One of the temptations to which I have refused to yield while planning and writing this post is the lure to include too many details, especially with regard to the minutae of liturgical revision.  No, I have resolved to provide summaries, supported by selected examples, instead.  Those who wish to read all the details may follow my bibliography and hyperlinks.  Such interest makes the heart of this liturgical geek rejoice, actually.  Yet I prefer not to lose that part of my readership which prefers that I not overwhelm it with, for example, every instance of Anglican influence upon revised Dutch Reformed liturgies since 1857.

This post begins with 1857 and concludes with 1913 for excellent reasons.  1857 aside from being the birth year of the Christian Reformed Church in North America (CRCNA or just CRC), was also the year the first post-John H. Livingston liturgy of the Reformed Church in America (RCA) debuted.  1913 was the year prior to the start of World War I, the de facto beginning of the twentieth century.  1914 was also the year the CRCNA published its first English-language Psalter, a landmark change for a denomination strongly attached to its Dutch heritage.  The war changed the United States, the world, and both denominations.

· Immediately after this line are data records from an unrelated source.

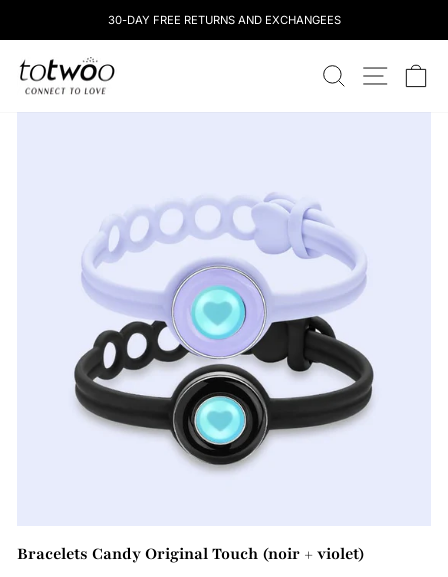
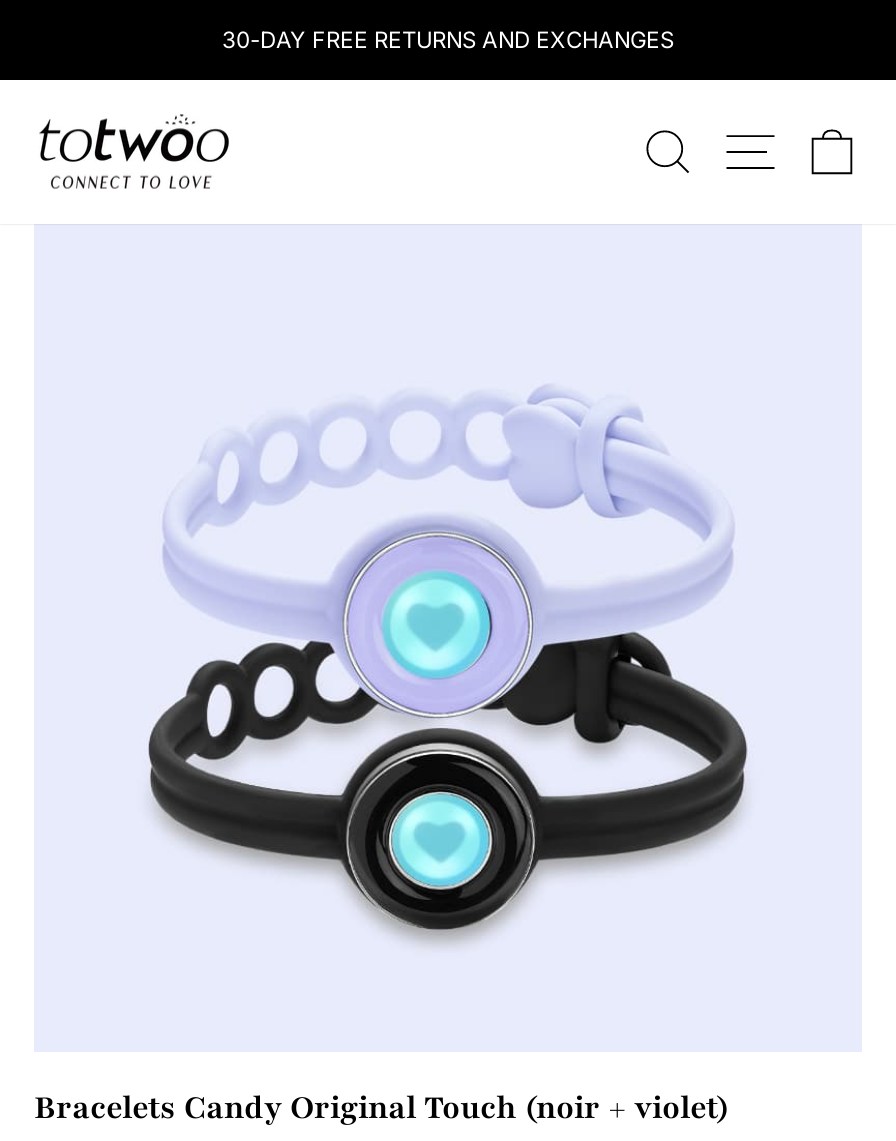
- 30-DAY FREE RETURNS AND EXCHANGEES
+ 30-DAY FREE RETURNS AND EXCHANGES
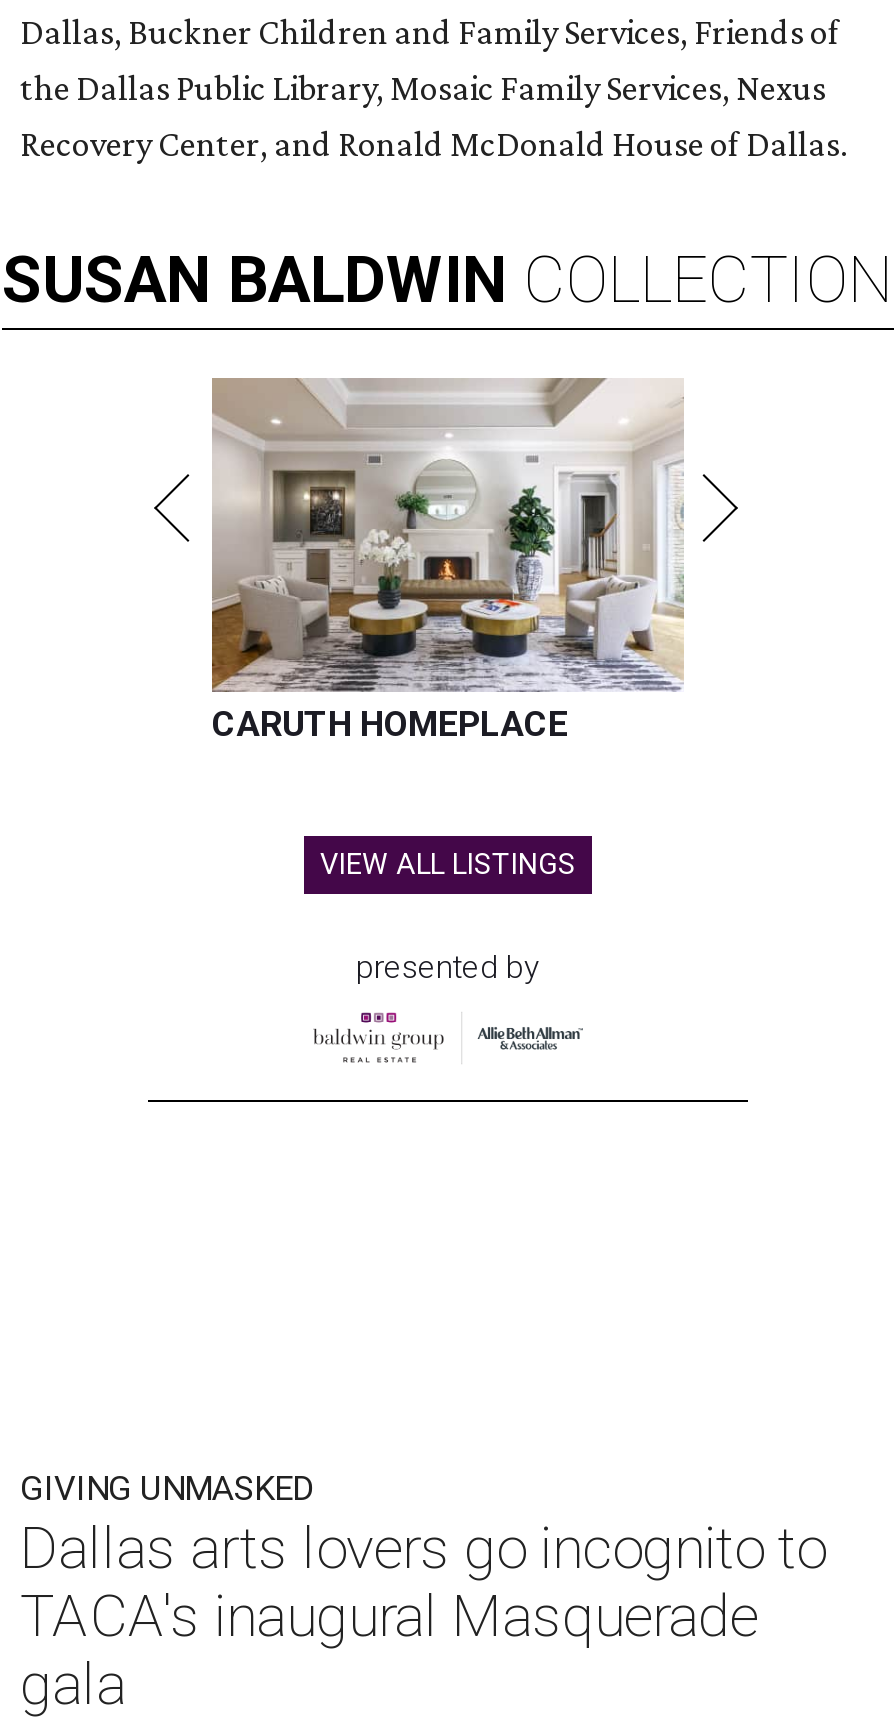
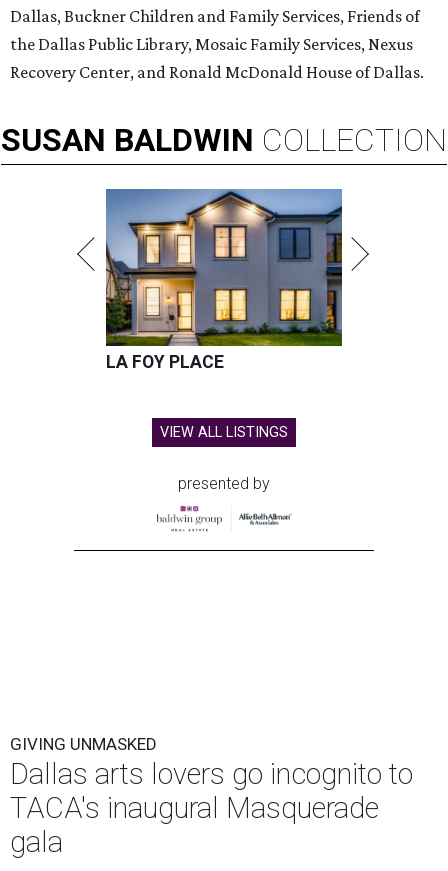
- [image]
- CARUTH HOMEPLACE
+ [image]
+ LA FOY PLACE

That  is a long story, part of which I plan to tell in Part IV of this series.

And yes, just in case anyone wonders, I chose the quote for the title of this post with a strong sense of irony.

II.  THE MASONIC LODGE AND THE SECESSION OF 1882

Theological disagreements over Freemasonry, a minor issue in the Secession of 1857, were central to the Secession of 1882, which actually occurred in 1881-1884.

In Part I of this series I wrote that critics of Freemasonry involved in the Secession of 1857 did not distinguish between European Freemasonry and American Freemasonry, for those who seceded from the Reformed Church in America in the Midwest that year thought as transplanted Europeans, not as Americans.  I did not support the first part of that statement in that post, so I do so now.  European Freemasonry was an Enlightenment project.  Many ideals of that intellectual and political movement stood in opposition to Christendom (sometimes appropriately, I am convinced, as in the cases of liberty of conscience and the proposition that political power flows properly from the consent of the governed).  Many European churches from Rome to the Reformed forbade its members to belong to the Masonic Lodge.  U.S. Freemasonry, however, had a different flavor–one which many Christians considered consistent with their faith.  Thus many prominent Christians were also staunch members of the Masonic Lodge.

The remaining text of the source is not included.